На счастье мимо плыла огромная рыба. Она подплыла к утопающим и проглотила их – сначала ребенка, а затем мать – и, вильнув хвостом, ушла на дно. Долго плыла это рыба с людьми в животе – ей было очень трудно плыть от такой тяжести. Но как бы то ни было, доплыла она до одного затона, предстала перед Серови – хозяйкой реки, и спросила:
– Приказывай, что дальше делать с этими людьми?
Серови погладила свои белые, словно из пены, волосы и таинственно сказала:
– Перенеси их на тот берег, прочти свои добрые заклинания и выпусти.
Когда рыба подплыла к другому берегу реки, она прочитала добрые заклинания на своем рыбьем языке и, выплеснув изо рта вместе с водой бедную женщину, опять ушла под воду.
Едва Белго коснулась земли, как почувствовала, что у нее выросли настоящие руки. Сначала она даже не поверила такому чуду, но, убедившись, что это не сон, а явь, всем сердцем обрадовалась и даже на мгновение забыла о ребенке. Но когда вспомнила, что сыночек остался в рыбьем животе, то бросилась к воде, стала плакать и звать своего младенца.
– Сынок, сыночек, где ты?.. Где?.. – кричала она, обливаясь слезами.
А рыба в это самое время на дне реки кормила младенца своим рыбьим молоком и наказывала:
– Манисман, ты будешь сильным, но смотри, не твори зла доброму делу, люби всех птиц и рыб. – Сказав это, она выплеснула его на берег и погрузилась на дно реки.
Обрадовалась Белго, увидев сына здоровым и невредимым. Взяла его в первый раз за всю свою жизнь на собственные руки и, целуя его всего, счастливая зашагала вдоль реки. Долго шла она вдоль берега. Теперь ей с руками было легче: она могла разжечь огонь и сварить обед, нарвать всяких дичков и ягод и тем жить.
Однажды в один из жарких дней Белго решила искупать в реке своего младенца. Окунула она его в первый раз – ребенок тут же подрос и стал как трехлетний, окунула во второй раз – он еще больше стал. Обрадовалась мать такому чуду, окунула его в третий раз – а ребенок на сей раз стал походить на семилетнего.

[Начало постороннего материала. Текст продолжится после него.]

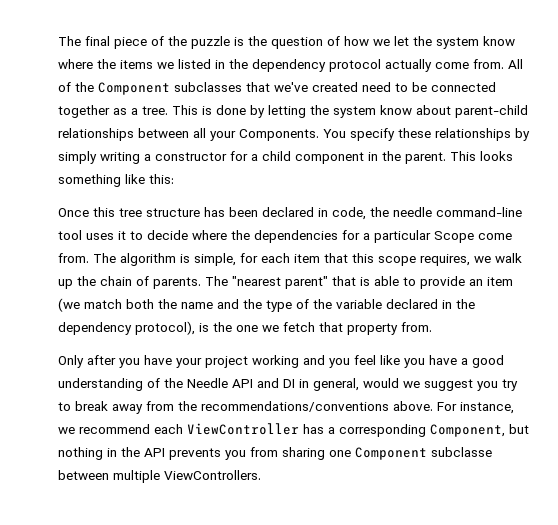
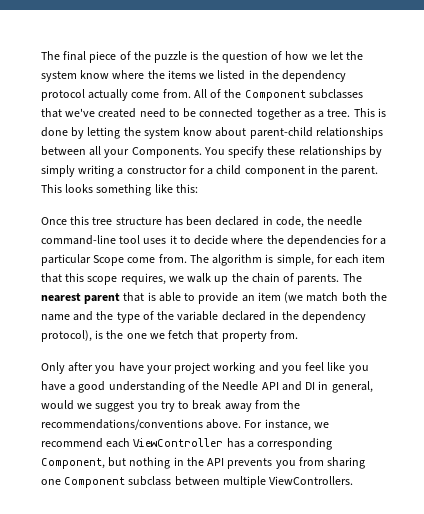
- The "nearest parent" that is able to provide an item (we match both the name and the type of the variable declared in the dependency protocol), is the one we fetch that property from.
+ The nearest parent that is able to provide an item (we match both the name and the type of the variable declared in the dependency protocol), is the one we fetch that property from.
- For instance, we recommend each ViewController has a corresponding Component, but nothing in the API prevents you from sharing one Component subclasse between multiple ViewControllers.
+ For instance, we recommend each ViewController has a corresponding Component, but nothing in the API prevents you from sharing one Component subclass between multiple ViewControllers.

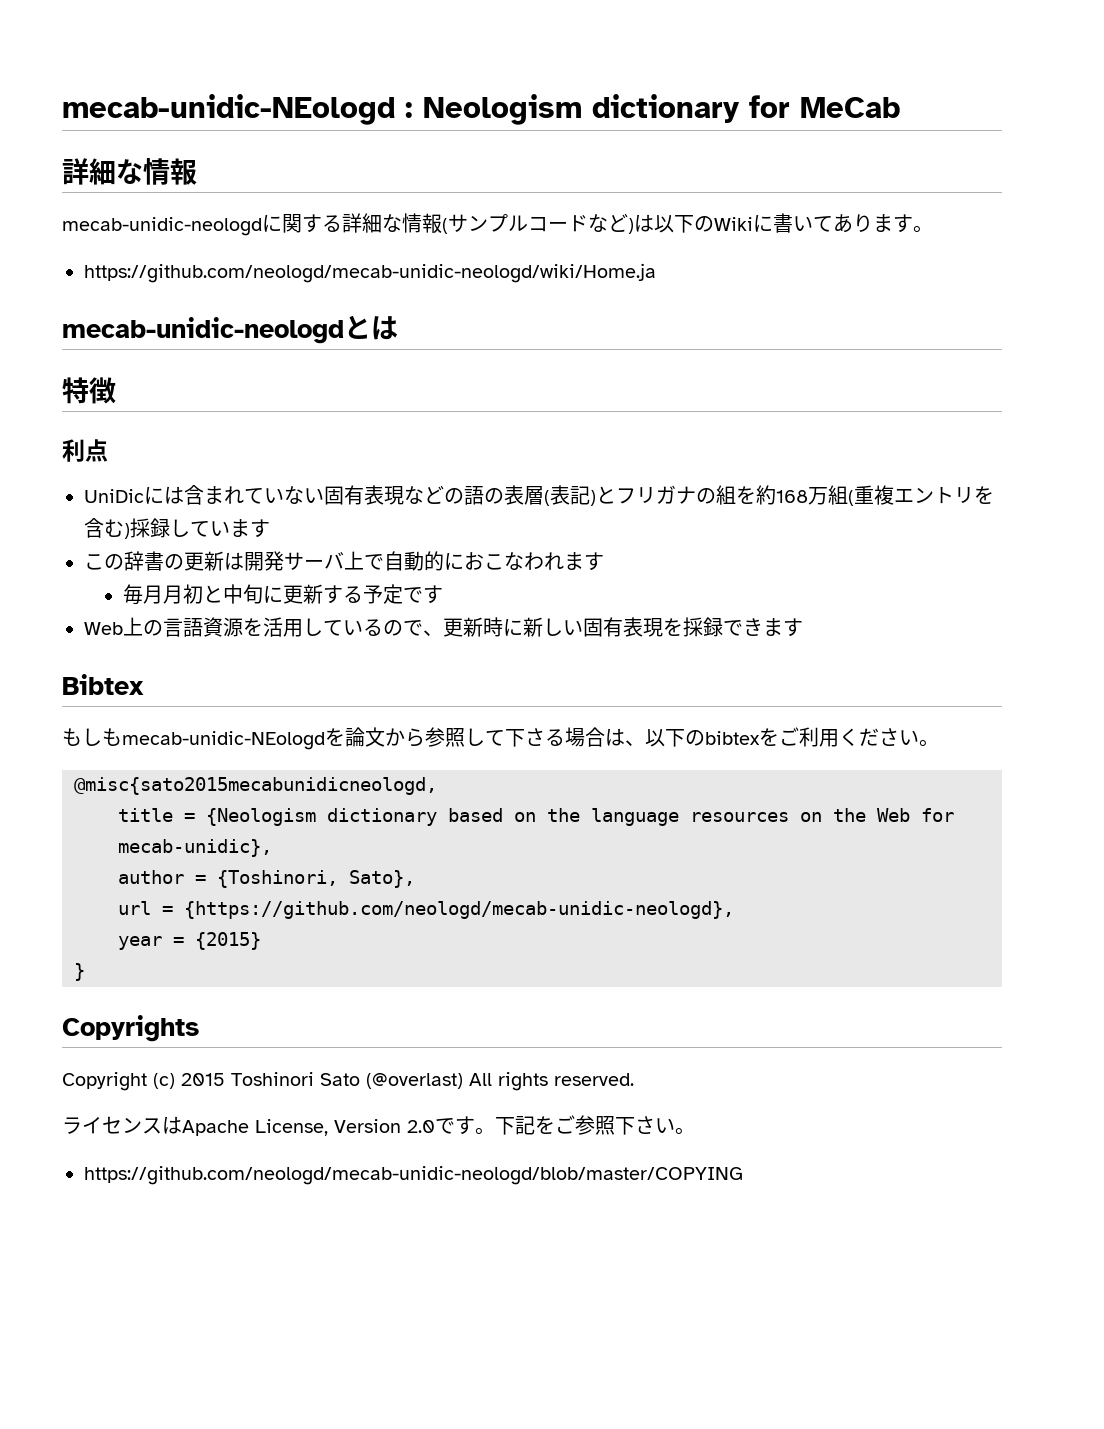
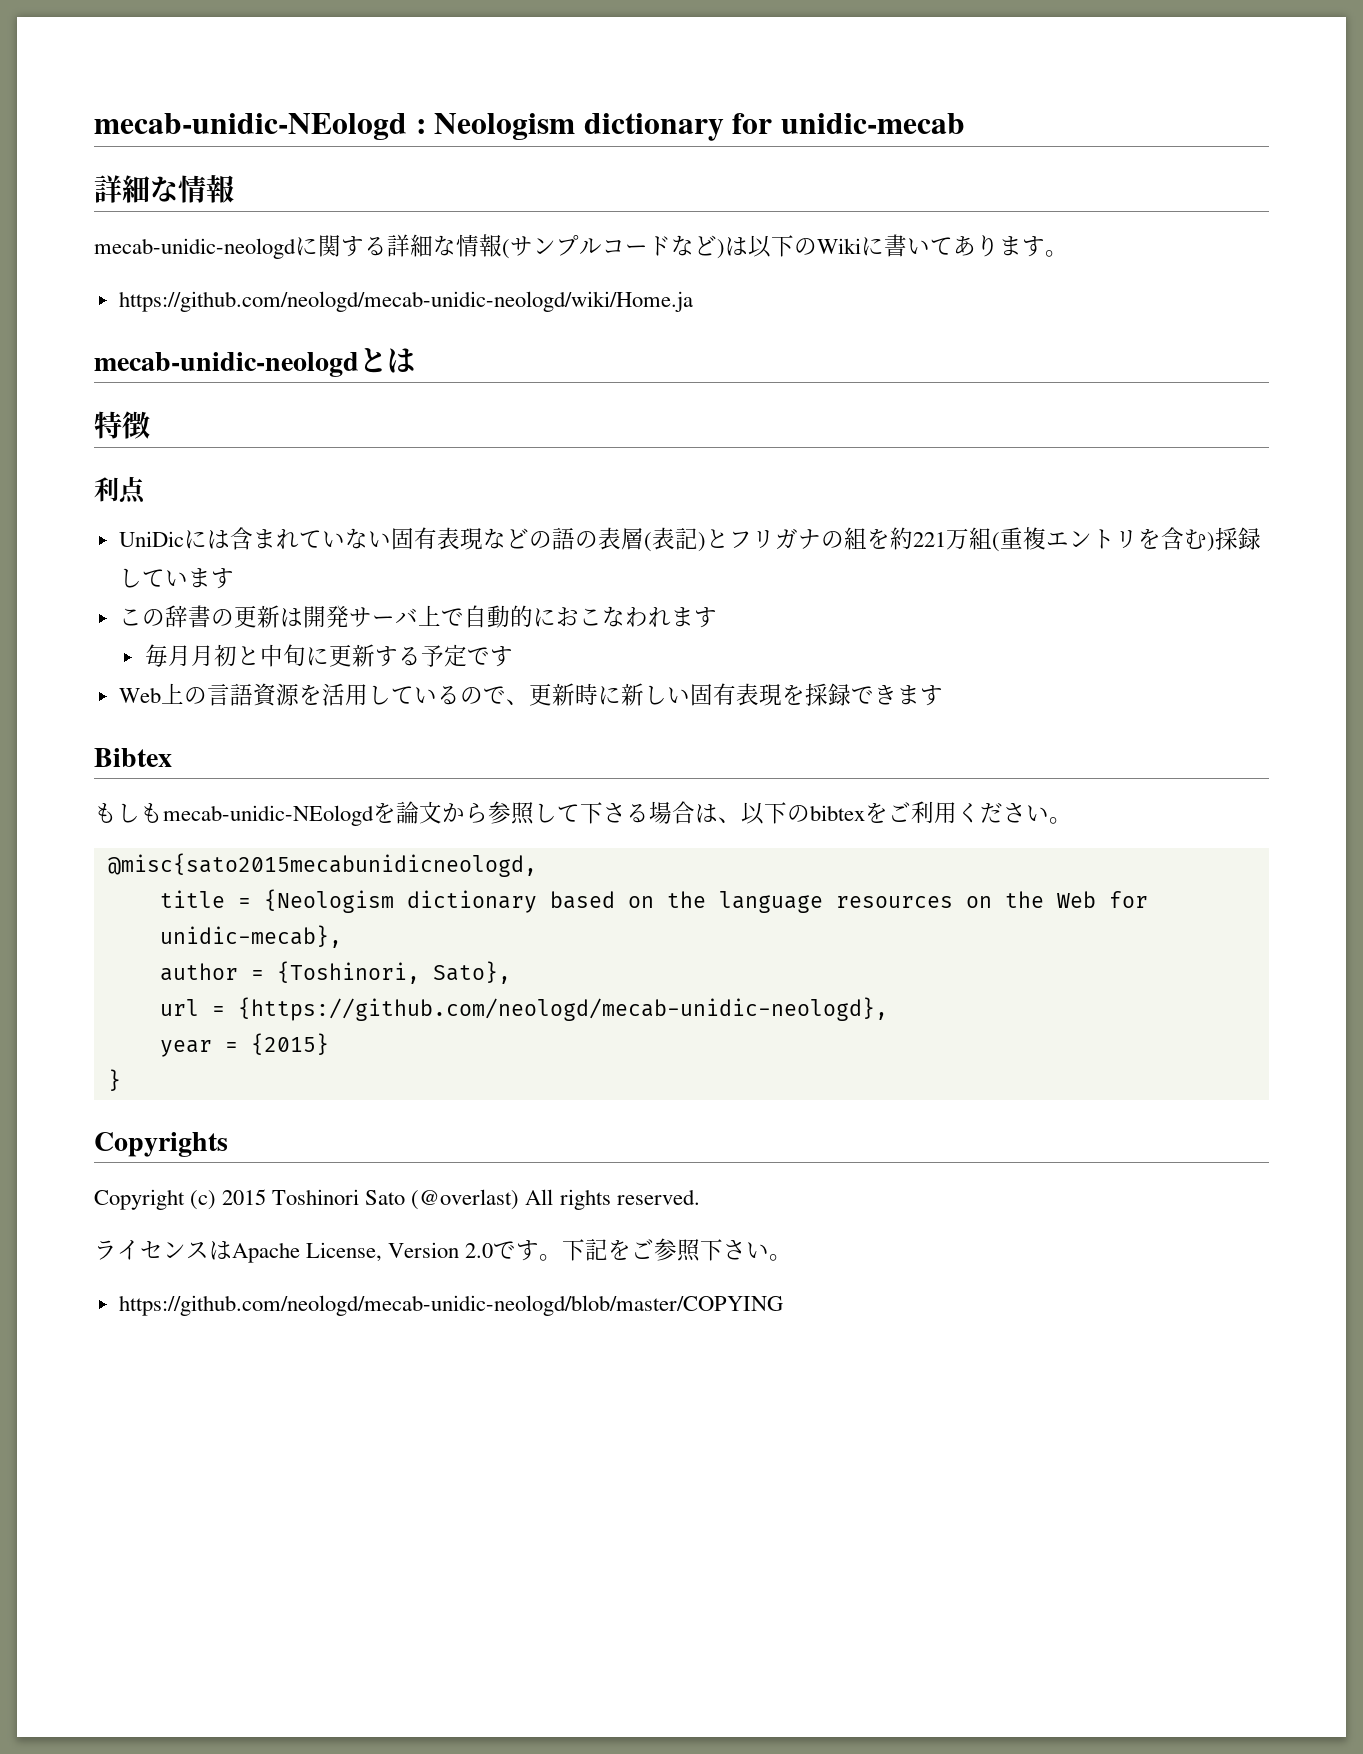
- mecab-unidic-NEologd : Neologism dictionary for MeCab
+ mecab-unidic-NEologd : Neologism dictionary for unidic-mecab
- UniDicには含まれていない固有表現などの語の表層(表記)とフリガナの組を約168万組(重複エントリを含む)採録しています
+ UniDicには含まれていない固有表現などの語の表層(表記)とフリガナの組を約221万組(重複エントリを含む)採録しています
- title = {Neologism dictionary based on the language resources on the Web for mecab-unidic},
+ title = {Neologism dictionary based on the language resources on the Web for unidic-mecab},

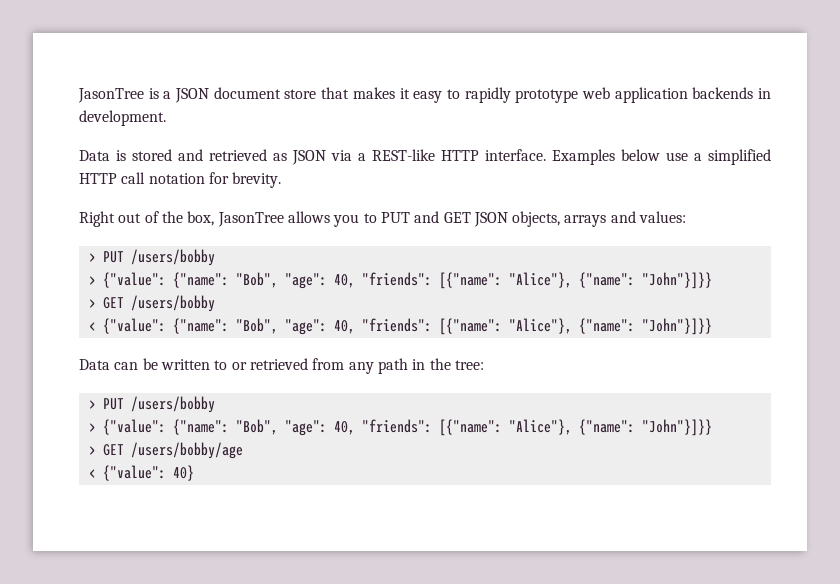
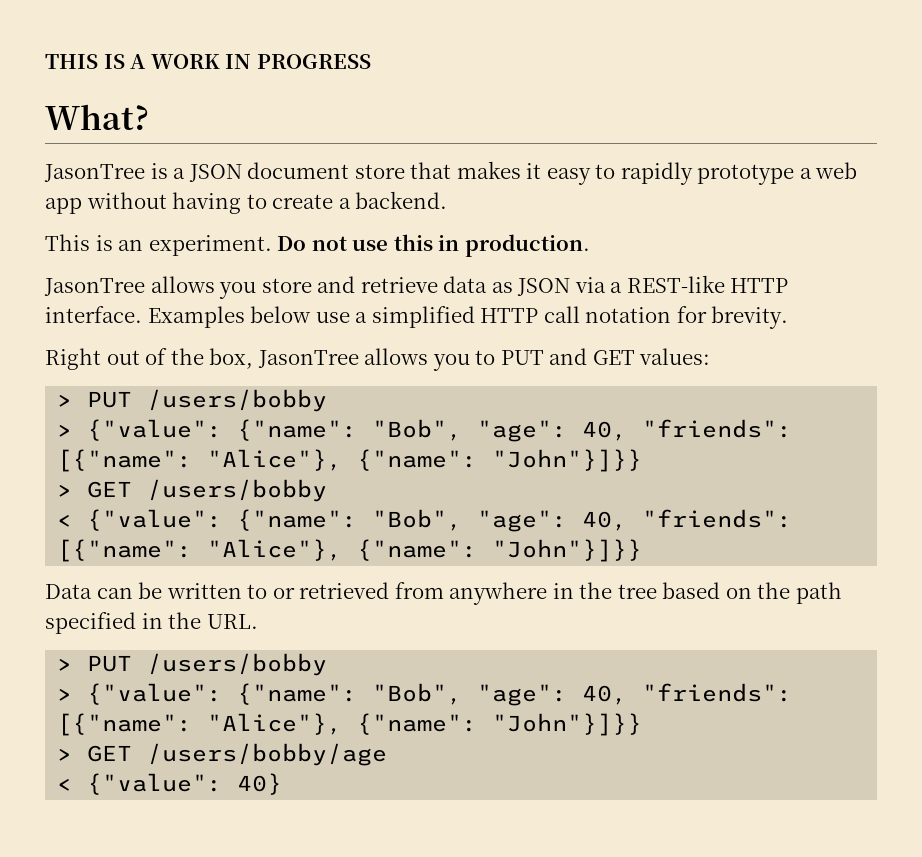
+ THIS IS A WORK IN PROGRESS
+ What?
- JasonTree is a JSON document store that makes it easy to rapidly prototype web application backends in development.
- Data is stored and retrieved as JSON via a REST-like HTTP interface.
+ JasonTree is a JSON document store that makes it easy to rapidly prototype a web app without having to create a backend.
+ This is an experiment. Do not use this in production.
+ JasonTree allows you store and retrieve data as JSON via a REST-like HTTP interface.
- Right out of the box, JasonTree allows you to PUT and GET JSON objects, arrays and values:
+ Right out of the box, JasonTree allows you to PUT and GET values:
- Data can be written to or retrieved from any path in the tree:
+ Data can be written to or retrieved from anywhere in the tree based on the path specified in the URL.

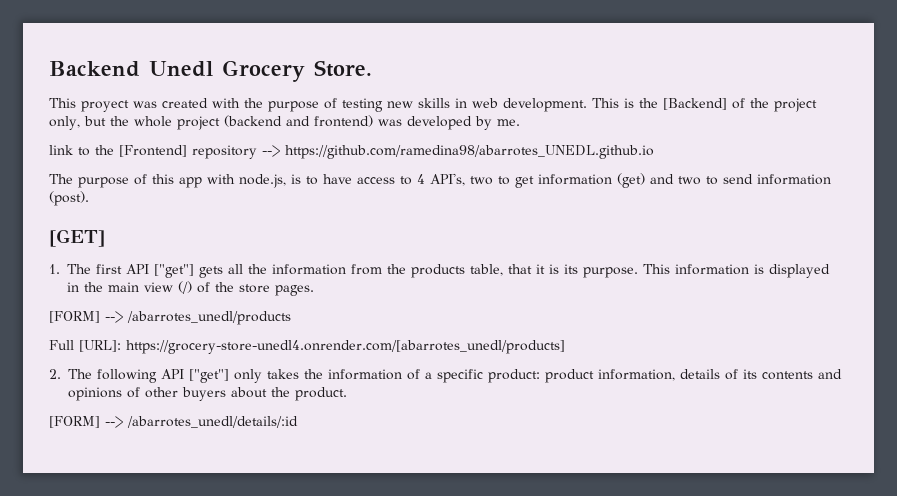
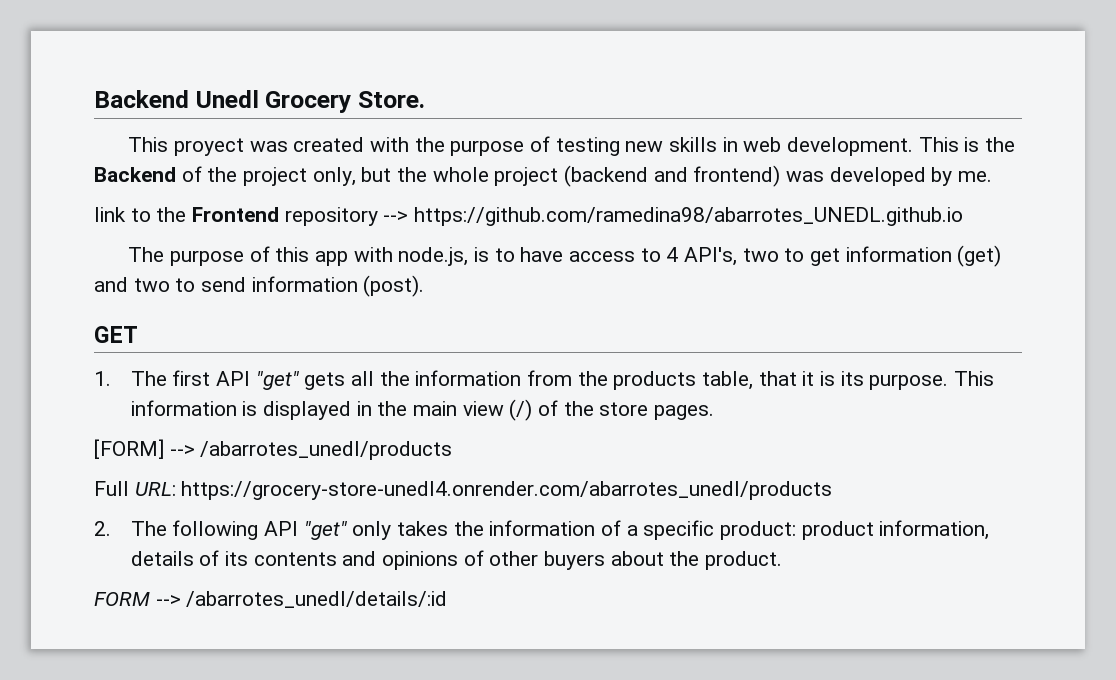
- This is the [Backend] of the project only, but the whole project (backend and frontend) was developed by me.
+ This is the Backend of the project only, but the whole project (backend and frontend) was developed by me.
- link to the [Frontend] repository --> https://github.com/ramedina98/abarrotes_UNEDL.github.io
+ link to the Frontend repository --> https://github.com/ramedina98/abarrotes_UNEDL.github.io
- [GET]
+ GET
- 1. The first API ["get"] gets all the information from the products table, that it is its purpose.
+ 1. The first API "get" gets all the information from the products table, that it is its purpose.
- Full [URL]: https://grocery-store-unedl4.onrender.com/[abarrotes_unedl/products]
+ Full URL: https://grocery-store-unedl4.onrender.com/abarrotes_unedl/products
- 2. The following API ["get"] only takes the information of a specific product: product information, details of its contents and opinions of other buyers about the product.
+ 2. The following API "get" only takes the information of a specific product: product information, details of its contents and opinions of other buyers about the product.
- [FORM] --> /abarrotes_unedl/details/:id
+ FORM --> /abarrotes_unedl/details/:id

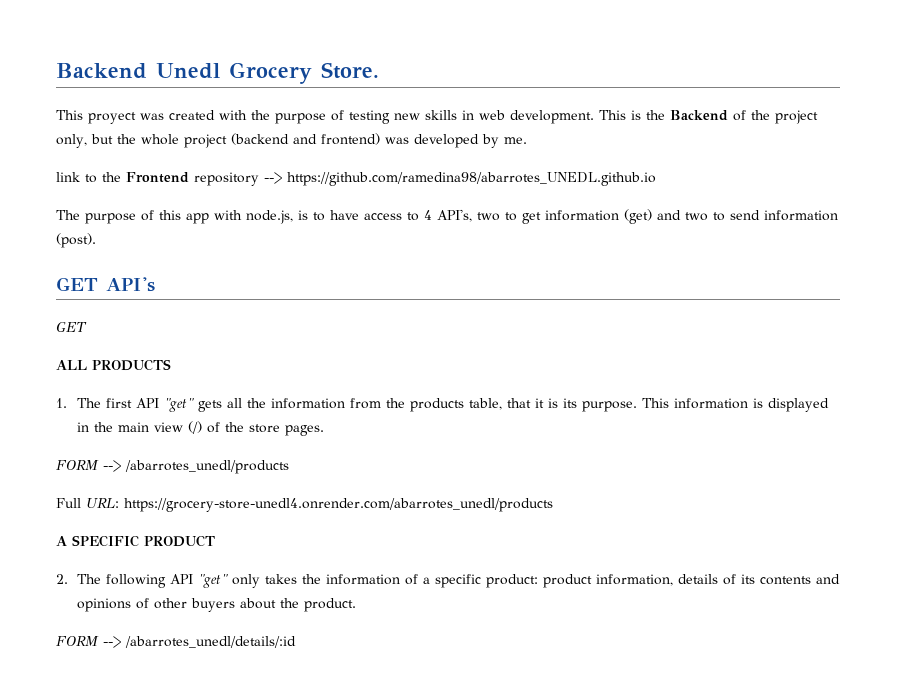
+ GET API's
  GET
+ ALL PRODUCTS
- [FORM] --> /abarrotes_unedl/products
+ FORM --> /abarrotes_unedl/products
+ A SPECIFIC PRODUCT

– Мама, я в этом лесу у самого берега реки дом выстрою и мы будем жить в нем, – вдруг сказал семилетний Манисман.
Наломал он много хвороста, сплел из него стены, смазал их глиной, сверху покрыл плетень – и дом был готов. Стали они жить в этом доме не бедно и не богато: что раздобудут, то и съедят. Белго то и дело занималась шитьем или вязанием, только бы не сидеть без дела, не скучать и не предаваться печальным воспоминаниям, а Манисман целыми днями бродил по лесу, купался в реке, лазал по деревьям. Он так полюбил и сдружился с лесными птицами и речными рыбами, что вскоре научился понимать их языки. А рос он не по дням, а по часам, на удивление любимой матери.